- EXERCISE INSTRUCTIONS:
Give again, word for word, every line below from the one that has "[38,76,533,91] [38,98,377,113] The" through the one that has "[38,228,178,243] everything needed.", both included, and no others.

- RECORDS FOR THE EXERCISE:
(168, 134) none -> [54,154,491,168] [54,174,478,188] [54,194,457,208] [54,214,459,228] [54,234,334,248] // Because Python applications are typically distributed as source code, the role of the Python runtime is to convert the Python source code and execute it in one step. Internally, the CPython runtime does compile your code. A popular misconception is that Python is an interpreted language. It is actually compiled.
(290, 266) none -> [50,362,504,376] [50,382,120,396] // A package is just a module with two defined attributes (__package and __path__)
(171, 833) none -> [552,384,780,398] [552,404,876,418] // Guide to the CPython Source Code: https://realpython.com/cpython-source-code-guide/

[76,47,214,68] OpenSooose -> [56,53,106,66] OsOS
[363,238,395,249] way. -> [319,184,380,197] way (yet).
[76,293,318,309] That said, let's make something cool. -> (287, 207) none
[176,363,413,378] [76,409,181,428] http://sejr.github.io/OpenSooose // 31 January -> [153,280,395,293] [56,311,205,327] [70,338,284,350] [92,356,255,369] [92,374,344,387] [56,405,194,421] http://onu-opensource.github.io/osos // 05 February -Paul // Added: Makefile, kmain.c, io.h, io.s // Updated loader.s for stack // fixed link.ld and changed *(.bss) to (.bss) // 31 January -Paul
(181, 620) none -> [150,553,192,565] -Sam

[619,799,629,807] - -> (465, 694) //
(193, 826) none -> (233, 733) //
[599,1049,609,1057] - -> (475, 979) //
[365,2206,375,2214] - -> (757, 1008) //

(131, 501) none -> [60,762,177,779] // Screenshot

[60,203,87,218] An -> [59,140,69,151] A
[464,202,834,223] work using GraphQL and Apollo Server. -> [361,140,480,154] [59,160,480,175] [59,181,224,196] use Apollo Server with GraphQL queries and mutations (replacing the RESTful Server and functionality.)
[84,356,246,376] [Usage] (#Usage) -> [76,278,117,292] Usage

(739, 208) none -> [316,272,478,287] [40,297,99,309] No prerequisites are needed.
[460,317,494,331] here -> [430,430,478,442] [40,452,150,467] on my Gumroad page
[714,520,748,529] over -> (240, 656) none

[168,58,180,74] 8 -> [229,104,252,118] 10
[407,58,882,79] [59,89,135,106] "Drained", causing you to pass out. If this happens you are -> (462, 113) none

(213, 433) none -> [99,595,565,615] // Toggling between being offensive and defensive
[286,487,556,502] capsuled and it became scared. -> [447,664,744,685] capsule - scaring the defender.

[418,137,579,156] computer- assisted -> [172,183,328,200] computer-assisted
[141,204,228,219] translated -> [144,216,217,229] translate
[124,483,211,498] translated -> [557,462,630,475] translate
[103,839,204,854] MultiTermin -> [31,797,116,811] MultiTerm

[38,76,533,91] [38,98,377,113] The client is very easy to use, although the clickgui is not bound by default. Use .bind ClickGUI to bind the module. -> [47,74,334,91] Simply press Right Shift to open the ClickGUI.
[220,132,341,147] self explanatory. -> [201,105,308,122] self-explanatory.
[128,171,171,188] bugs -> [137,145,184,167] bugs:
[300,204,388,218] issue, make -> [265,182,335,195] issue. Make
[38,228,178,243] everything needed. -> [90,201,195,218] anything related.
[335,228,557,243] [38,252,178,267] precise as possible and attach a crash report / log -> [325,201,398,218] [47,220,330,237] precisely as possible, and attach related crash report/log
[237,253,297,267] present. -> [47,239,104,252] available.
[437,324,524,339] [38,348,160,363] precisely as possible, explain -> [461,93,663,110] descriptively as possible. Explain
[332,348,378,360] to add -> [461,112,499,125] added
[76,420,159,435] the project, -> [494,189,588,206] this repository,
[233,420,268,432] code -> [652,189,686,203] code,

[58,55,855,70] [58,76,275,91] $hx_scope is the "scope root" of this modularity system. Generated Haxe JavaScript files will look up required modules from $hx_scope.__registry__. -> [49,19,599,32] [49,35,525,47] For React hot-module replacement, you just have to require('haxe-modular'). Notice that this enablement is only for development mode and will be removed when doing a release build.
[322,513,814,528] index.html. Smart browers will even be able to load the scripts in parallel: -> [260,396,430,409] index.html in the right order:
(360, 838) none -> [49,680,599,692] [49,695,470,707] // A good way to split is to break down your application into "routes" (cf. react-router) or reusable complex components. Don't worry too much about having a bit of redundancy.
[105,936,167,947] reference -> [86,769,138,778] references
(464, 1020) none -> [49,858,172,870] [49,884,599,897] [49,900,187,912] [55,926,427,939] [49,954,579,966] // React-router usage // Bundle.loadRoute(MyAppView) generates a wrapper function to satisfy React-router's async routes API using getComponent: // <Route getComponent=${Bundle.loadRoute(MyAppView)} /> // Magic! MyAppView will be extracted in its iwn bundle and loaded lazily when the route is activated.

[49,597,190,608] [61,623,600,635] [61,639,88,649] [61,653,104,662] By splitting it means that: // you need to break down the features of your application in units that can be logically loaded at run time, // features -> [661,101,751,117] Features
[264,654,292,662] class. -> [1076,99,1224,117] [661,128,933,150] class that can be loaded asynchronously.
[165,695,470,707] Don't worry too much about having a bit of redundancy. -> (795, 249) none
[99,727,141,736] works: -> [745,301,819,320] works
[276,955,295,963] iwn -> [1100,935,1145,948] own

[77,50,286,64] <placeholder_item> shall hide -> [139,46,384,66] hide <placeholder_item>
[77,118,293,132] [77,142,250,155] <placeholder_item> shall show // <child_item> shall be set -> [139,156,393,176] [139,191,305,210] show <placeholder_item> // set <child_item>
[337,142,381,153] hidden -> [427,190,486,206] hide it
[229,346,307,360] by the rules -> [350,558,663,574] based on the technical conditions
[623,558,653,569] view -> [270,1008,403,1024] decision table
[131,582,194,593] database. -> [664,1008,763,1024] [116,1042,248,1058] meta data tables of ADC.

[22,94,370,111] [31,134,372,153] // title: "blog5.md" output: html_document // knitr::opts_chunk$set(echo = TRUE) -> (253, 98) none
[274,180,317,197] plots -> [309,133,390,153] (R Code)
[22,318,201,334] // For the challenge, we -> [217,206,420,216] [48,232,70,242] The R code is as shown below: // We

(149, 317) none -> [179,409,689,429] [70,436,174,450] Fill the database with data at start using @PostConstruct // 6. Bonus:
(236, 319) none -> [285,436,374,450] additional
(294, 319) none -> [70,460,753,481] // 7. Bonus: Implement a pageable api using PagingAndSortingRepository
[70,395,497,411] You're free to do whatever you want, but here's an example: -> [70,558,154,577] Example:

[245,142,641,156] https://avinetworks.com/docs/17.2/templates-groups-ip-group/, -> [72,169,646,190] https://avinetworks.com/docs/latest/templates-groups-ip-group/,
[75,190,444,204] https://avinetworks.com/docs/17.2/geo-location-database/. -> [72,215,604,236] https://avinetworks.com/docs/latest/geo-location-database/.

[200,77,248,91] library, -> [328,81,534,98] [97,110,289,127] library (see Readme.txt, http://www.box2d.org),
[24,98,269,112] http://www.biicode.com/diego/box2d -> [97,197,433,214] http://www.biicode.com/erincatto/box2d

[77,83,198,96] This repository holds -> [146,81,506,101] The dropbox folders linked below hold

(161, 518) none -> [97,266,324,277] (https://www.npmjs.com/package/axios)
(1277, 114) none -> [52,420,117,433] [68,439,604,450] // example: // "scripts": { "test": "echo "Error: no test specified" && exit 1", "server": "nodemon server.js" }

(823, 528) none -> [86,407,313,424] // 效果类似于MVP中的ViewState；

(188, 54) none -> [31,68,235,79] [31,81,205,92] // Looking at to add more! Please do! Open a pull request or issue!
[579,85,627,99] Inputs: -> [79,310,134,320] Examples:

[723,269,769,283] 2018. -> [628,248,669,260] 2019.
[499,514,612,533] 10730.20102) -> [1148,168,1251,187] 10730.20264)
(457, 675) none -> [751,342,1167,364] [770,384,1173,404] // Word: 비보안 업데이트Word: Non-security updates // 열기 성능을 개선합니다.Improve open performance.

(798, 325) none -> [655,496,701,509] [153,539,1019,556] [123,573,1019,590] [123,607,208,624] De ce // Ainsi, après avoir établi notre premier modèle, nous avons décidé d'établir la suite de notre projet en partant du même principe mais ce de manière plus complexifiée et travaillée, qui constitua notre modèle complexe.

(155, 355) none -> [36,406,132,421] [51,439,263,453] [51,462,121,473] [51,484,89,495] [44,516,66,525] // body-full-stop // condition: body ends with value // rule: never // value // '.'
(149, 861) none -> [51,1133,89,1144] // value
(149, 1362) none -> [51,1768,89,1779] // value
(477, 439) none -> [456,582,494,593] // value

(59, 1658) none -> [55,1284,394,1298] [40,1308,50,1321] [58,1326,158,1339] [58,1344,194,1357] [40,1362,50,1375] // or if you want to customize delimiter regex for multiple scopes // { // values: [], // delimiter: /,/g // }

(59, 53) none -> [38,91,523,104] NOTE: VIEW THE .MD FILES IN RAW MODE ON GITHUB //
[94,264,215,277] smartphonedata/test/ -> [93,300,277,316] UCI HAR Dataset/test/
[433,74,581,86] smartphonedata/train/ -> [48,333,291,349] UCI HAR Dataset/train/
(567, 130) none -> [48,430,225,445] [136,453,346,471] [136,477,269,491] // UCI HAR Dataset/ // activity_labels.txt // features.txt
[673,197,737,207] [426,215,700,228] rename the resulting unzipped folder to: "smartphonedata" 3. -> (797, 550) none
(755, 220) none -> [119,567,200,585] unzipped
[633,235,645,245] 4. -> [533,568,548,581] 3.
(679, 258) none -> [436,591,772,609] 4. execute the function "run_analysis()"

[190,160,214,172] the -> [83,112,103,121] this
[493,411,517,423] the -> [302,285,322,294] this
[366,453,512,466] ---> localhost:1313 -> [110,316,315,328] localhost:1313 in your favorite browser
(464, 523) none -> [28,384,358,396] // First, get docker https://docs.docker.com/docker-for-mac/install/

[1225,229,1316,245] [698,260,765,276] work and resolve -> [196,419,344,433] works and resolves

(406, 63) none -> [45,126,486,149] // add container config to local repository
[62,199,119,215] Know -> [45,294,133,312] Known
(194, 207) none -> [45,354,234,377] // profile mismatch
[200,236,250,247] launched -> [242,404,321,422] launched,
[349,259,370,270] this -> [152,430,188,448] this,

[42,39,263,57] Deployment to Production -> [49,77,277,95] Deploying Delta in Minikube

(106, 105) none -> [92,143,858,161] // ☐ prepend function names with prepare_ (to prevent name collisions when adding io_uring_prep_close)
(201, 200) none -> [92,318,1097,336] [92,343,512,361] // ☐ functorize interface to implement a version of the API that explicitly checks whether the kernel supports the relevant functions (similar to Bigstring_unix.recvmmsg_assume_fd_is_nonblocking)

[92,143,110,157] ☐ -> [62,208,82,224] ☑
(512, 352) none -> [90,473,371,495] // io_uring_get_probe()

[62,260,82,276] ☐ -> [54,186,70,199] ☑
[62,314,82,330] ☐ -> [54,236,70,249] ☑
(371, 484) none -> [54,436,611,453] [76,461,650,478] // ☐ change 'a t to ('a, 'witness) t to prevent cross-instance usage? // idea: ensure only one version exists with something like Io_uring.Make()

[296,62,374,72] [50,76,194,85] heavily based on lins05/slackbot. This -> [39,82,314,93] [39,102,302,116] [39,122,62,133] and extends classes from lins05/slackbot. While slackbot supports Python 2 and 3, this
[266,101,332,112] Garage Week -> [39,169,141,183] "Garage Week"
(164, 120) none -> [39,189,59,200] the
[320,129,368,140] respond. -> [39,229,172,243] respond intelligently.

- ANSWER AREA:
[38,76,533,91] [38,98,377,113] The client is very easy to use, although the clickgui is not bound by default. Use .bind ClickGUI to bind the module. -> [47,74,334,91] Simply press Right Shift to open the ClickGUI.
[220,132,341,147] self explanatory. -> [201,105,308,122] self-explanatory.
[128,171,171,188] bugs -> [137,145,184,167] bugs:
[300,204,388,218] issue, make -> [265,182,335,195] issue. Make
[38,228,178,243] everything needed. -> [90,201,195,218] anything related.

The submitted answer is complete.